▶ What you are asked to do
Retype the entries below word for word, leaving out every picture.

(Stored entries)
************
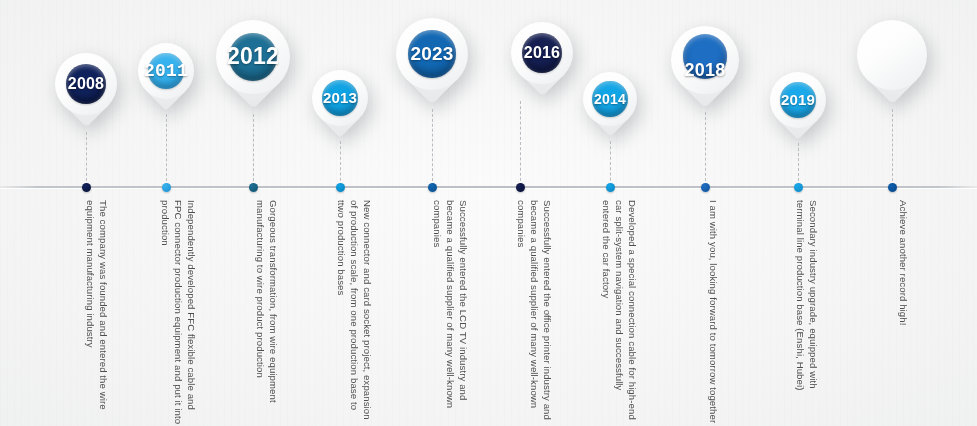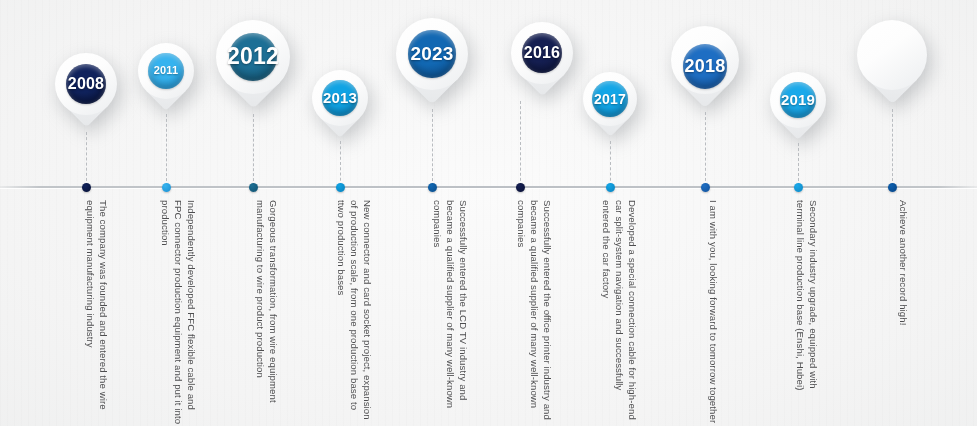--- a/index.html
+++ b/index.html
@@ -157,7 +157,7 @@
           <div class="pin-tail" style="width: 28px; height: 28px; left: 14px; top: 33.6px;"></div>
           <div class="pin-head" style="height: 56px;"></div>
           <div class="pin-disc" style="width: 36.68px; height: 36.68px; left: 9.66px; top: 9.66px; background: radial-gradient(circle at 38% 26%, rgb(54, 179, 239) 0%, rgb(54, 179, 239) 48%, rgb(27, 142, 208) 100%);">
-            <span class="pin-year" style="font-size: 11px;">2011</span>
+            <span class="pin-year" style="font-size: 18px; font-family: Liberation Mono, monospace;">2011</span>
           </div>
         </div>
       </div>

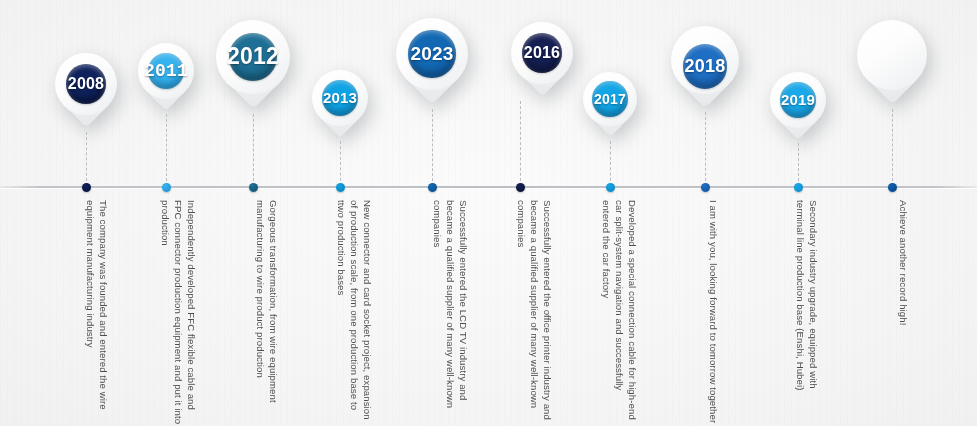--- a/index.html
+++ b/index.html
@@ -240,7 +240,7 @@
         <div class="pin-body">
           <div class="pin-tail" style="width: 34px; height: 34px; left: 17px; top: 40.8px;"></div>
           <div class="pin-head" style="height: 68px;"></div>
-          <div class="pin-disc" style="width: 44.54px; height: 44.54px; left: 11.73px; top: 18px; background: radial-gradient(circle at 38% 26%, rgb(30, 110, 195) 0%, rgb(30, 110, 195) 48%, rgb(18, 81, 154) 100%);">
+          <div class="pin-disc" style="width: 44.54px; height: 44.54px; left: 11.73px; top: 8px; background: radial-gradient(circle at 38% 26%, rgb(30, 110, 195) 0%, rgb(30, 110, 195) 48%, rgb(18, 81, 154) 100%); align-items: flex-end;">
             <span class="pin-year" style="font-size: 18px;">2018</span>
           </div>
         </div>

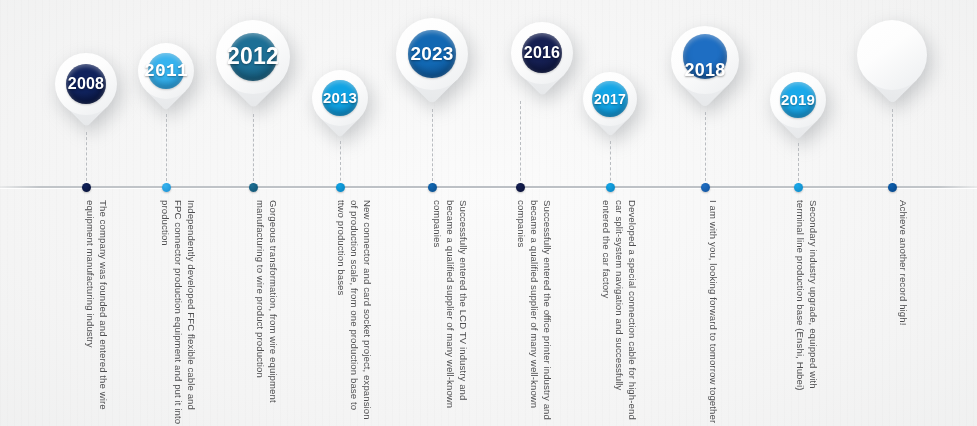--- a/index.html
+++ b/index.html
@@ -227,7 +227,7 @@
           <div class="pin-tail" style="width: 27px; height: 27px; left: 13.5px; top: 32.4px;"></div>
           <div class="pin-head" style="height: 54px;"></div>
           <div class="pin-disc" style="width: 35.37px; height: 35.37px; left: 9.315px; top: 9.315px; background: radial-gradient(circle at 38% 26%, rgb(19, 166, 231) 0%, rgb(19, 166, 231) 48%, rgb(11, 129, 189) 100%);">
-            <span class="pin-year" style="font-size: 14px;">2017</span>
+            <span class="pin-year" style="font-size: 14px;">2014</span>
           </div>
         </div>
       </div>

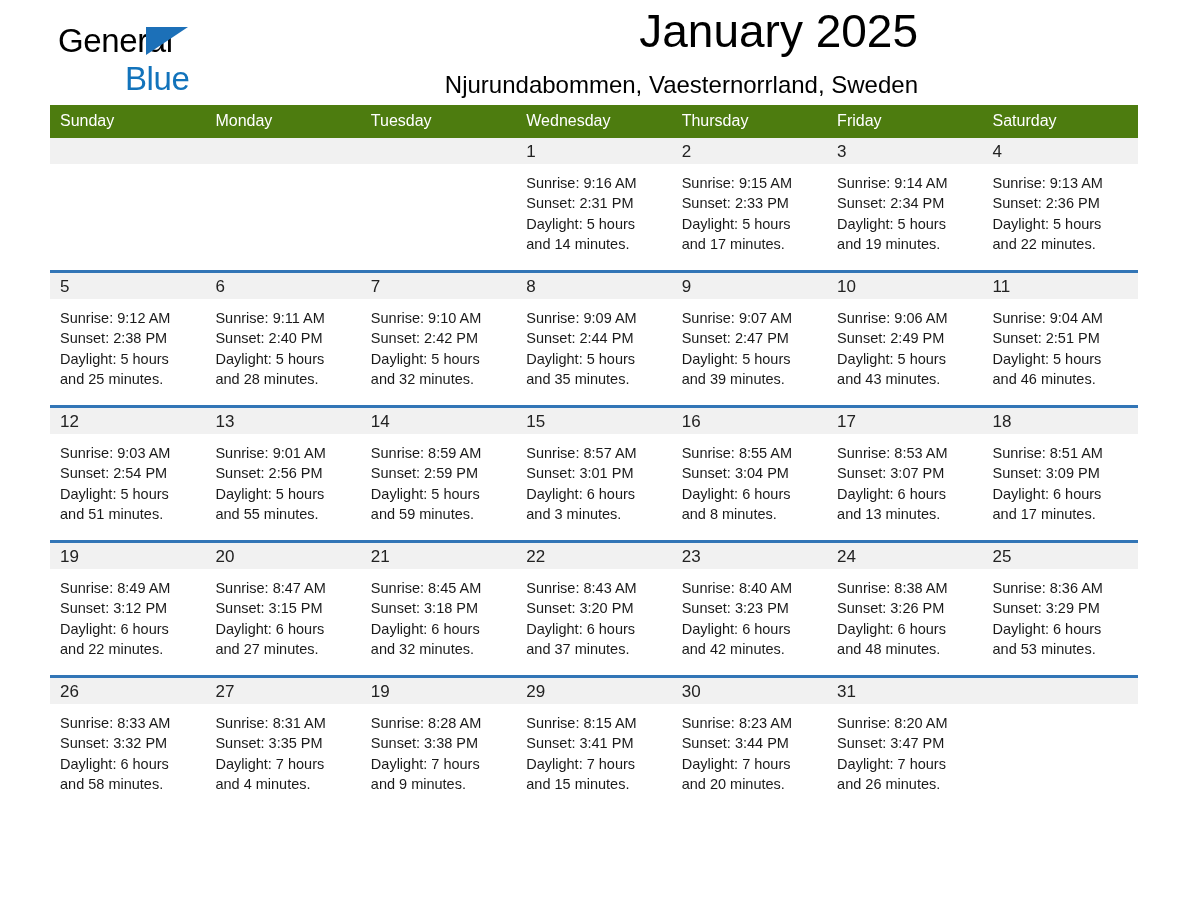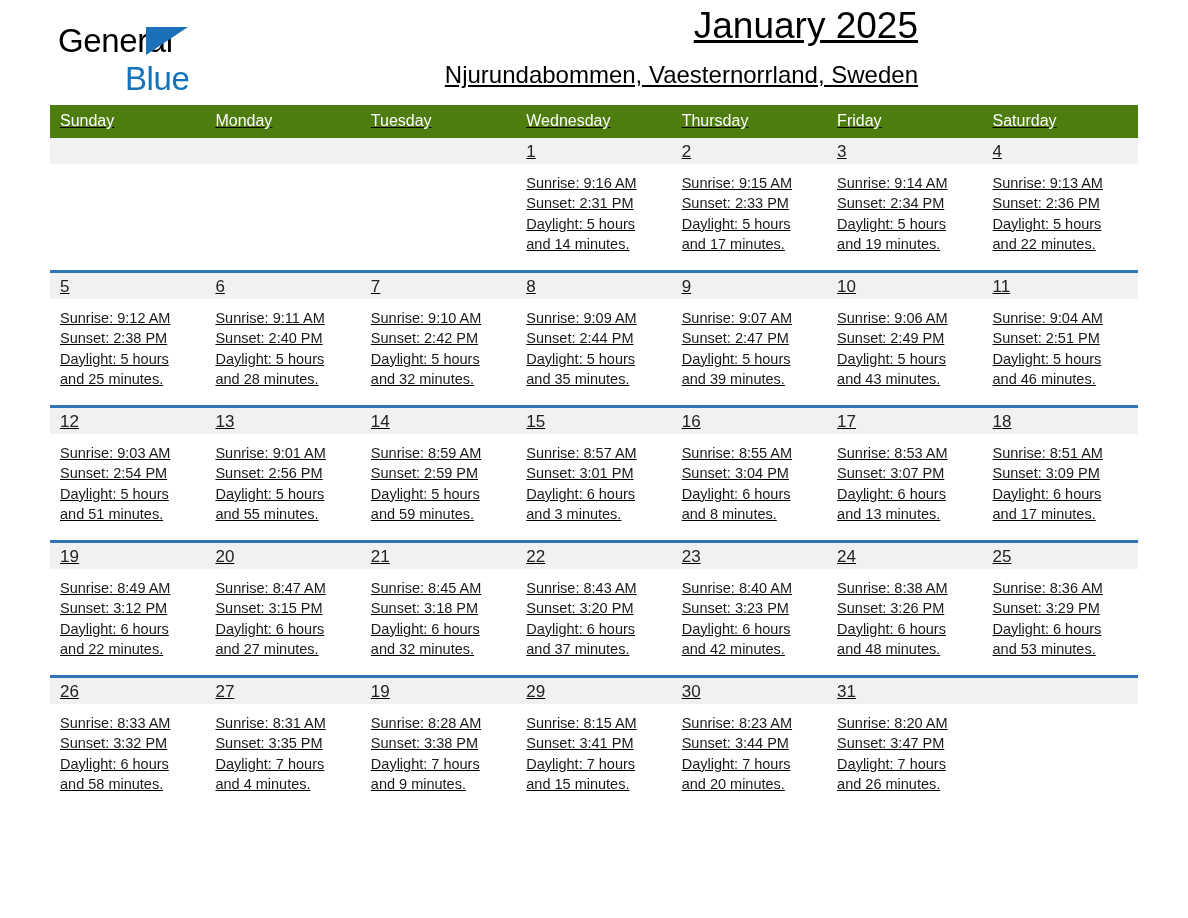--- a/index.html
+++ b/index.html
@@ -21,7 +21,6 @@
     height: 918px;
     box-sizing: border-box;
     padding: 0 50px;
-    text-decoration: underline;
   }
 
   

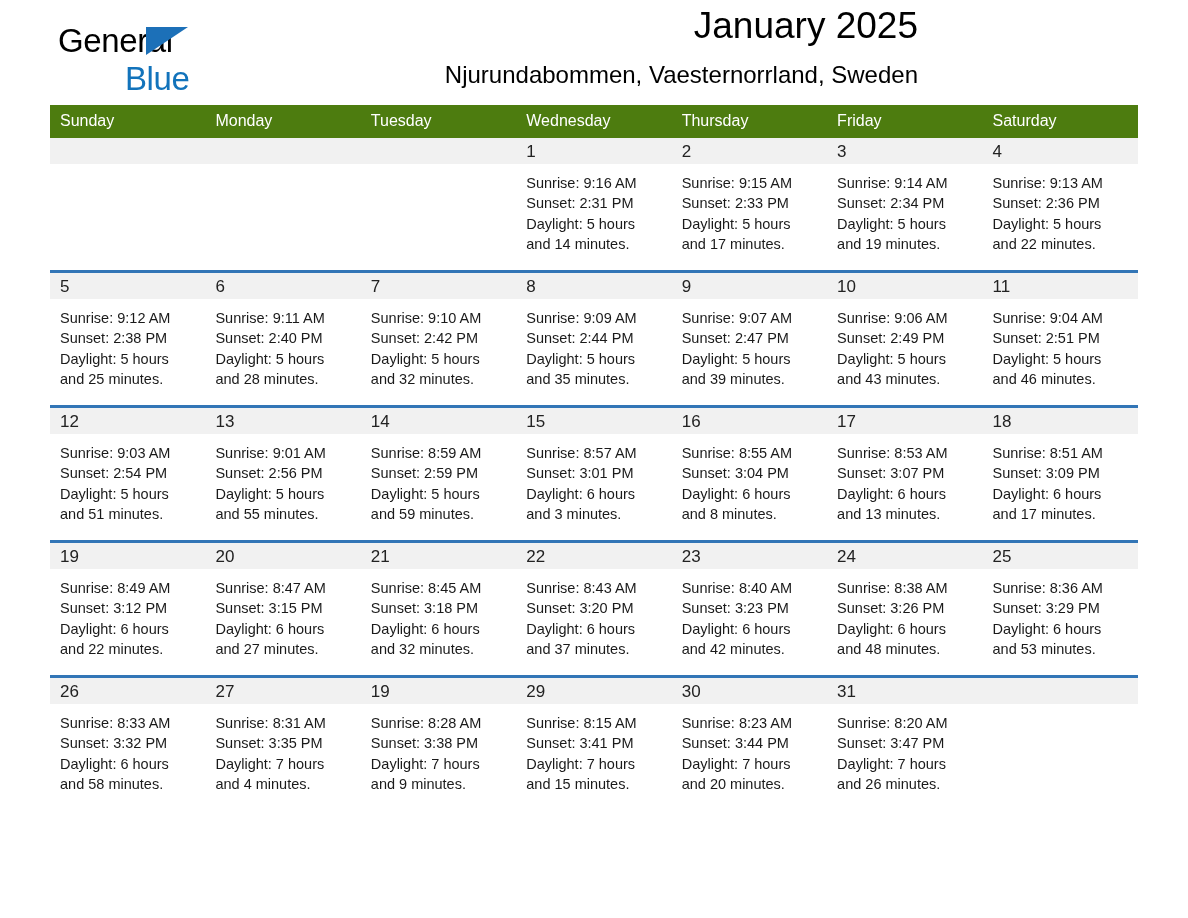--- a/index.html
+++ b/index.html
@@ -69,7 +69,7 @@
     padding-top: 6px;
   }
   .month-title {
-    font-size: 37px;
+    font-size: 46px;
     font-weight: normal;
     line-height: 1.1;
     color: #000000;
************
▶ Exercise answer
--- a/index.html
+++ b/index.html
@@ -157,7 +157,7 @@
           <div class="pin-tail" style="width: 28px; height: 28px; left: 14px; top: 33.6px;"></div>
           <div class="pin-head" style="height: 56px;"></div>
           <div class="pin-disc" style="width: 36.68px; height: 36.68px; left: 9.66px; top: 9.66px; background: radial-gradient(circle at 38% 26%, rgb(54, 179, 239) 0%, rgb(54, 179, 239) 48%, rgb(27, 142, 208) 100%);">
-            <span class="pin-year" style="font-size: 11px;">2011</span>
+            <span class="pin-year" style="font-size: 18px; font-family: Liberation Mono, monospace;">2011</span>
           </div>
         </div>
       </div>

--- a/index.html
+++ b/index.html
@@ -240,7 +240,7 @@
         <div class="pin-body">
           <div class="pin-tail" style="width: 34px; height: 34px; left: 17px; top: 40.8px;"></div>
           <div class="pin-head" style="height: 68px;"></div>
-          <div class="pin-disc" style="width: 44.54px; height: 44.54px; left: 11.73px; top: 18px; background: radial-gradient(circle at 38% 26%, rgb(30, 110, 195) 0%, rgb(30, 110, 195) 48%, rgb(18, 81, 154) 100%);">
+          <div class="pin-disc" style="width: 44.54px; height: 44.54px; left: 11.73px; top: 8px; background: radial-gradient(circle at 38% 26%, rgb(30, 110, 195) 0%, rgb(30, 110, 195) 48%, rgb(18, 81, 154) 100%); align-items: flex-end;">
             <span class="pin-year" style="font-size: 18px;">2018</span>
           </div>
         </div>

--- a/index.html
+++ b/index.html
@@ -227,7 +227,7 @@
           <div class="pin-tail" style="width: 27px; height: 27px; left: 13.5px; top: 32.4px;"></div>
           <div class="pin-head" style="height: 54px;"></div>
           <div class="pin-disc" style="width: 35.37px; height: 35.37px; left: 9.315px; top: 9.315px; background: radial-gradient(circle at 38% 26%, rgb(19, 166, 231) 0%, rgb(19, 166, 231) 48%, rgb(11, 129, 189) 100%);">
-            <span class="pin-year" style="font-size: 14px;">2017</span>
+            <span class="pin-year" style="font-size: 14px;">2014</span>
           </div>
         </div>
       </div>

--- a/index.html
+++ b/index.html
@@ -21,7 +21,6 @@
     height: 918px;
     box-sizing: border-box;
     padding: 0 50px;
-    text-decoration: underline;
   }
 
   

--- a/index.html
+++ b/index.html
@@ -69,7 +69,7 @@
     padding-top: 6px;
   }
   .month-title {
-    font-size: 37px;
+    font-size: 46px;
     font-weight: normal;
     line-height: 1.1;
     color: #000000;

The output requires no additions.